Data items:
##########

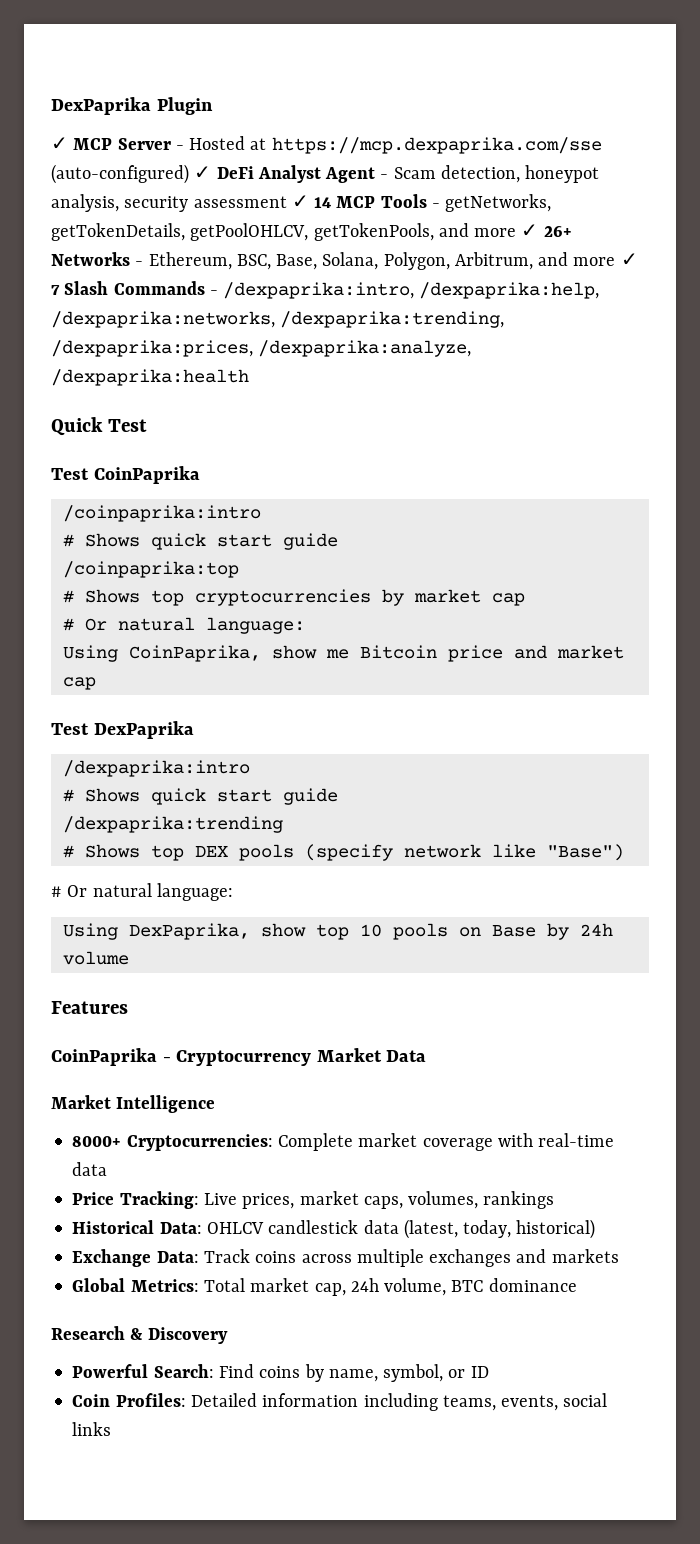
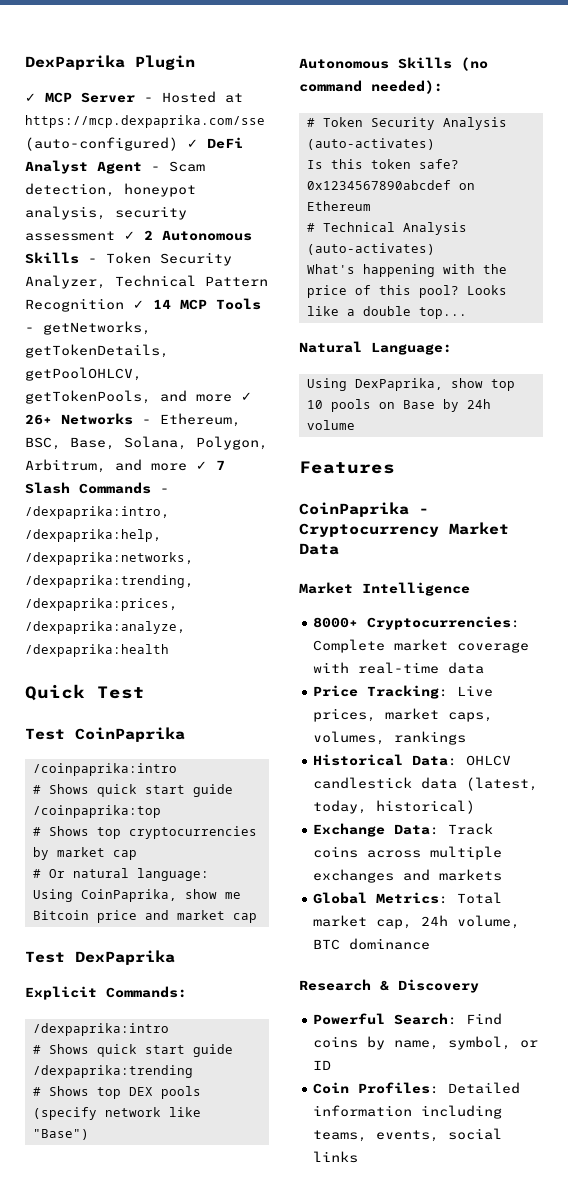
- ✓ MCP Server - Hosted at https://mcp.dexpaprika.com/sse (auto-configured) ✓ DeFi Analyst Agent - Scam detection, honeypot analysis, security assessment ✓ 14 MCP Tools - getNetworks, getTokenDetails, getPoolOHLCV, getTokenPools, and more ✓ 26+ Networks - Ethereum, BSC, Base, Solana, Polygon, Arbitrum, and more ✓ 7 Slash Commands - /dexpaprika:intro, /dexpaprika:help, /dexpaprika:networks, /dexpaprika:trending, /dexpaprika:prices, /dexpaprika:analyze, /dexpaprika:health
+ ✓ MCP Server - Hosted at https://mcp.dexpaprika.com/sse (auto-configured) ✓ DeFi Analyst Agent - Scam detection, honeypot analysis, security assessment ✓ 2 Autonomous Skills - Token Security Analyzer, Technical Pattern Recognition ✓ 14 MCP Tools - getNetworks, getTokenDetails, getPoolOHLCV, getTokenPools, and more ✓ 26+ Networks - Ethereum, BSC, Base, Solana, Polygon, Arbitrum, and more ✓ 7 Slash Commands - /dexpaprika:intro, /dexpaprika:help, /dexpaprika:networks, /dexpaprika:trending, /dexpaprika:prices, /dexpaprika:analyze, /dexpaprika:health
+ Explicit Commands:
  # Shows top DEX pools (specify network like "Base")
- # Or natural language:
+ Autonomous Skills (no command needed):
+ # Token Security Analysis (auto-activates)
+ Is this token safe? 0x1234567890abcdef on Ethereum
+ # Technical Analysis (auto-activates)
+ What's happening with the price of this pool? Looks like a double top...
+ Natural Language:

##########

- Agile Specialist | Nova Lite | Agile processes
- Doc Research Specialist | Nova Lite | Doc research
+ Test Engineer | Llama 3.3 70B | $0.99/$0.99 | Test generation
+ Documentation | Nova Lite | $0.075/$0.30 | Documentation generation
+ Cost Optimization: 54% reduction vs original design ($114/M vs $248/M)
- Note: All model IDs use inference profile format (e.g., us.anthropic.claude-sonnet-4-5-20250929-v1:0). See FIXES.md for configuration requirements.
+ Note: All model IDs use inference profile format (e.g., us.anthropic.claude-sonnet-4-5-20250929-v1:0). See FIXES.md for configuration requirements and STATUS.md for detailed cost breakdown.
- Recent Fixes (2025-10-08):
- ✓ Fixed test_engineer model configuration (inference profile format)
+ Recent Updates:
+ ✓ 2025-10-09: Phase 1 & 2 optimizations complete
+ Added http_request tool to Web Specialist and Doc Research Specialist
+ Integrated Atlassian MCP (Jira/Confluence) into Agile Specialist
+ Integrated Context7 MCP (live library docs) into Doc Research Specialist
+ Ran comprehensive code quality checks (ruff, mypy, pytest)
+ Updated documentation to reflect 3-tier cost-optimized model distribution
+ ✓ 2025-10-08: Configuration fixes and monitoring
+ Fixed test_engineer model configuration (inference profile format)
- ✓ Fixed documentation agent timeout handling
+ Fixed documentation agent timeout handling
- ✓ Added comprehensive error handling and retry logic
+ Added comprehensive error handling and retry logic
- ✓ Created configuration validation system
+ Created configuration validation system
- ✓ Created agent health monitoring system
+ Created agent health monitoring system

##########

▶ What you will do: Scan the data above. Return every line with "anthropic" in it.

▶ Result of this exercise:
- Note: All model IDs use inference profile format (e.g., us.anthropic.claude-sonnet-4-5-20250929-v1:0). See FIXES.md for configuration requirements.
+ Note: All model IDs use inference profile format (e.g., us.anthropic.claude-sonnet-4-5-20250929-v1:0). See FIXES.md for configuration requirements and STATUS.md for detailed cost breakdown.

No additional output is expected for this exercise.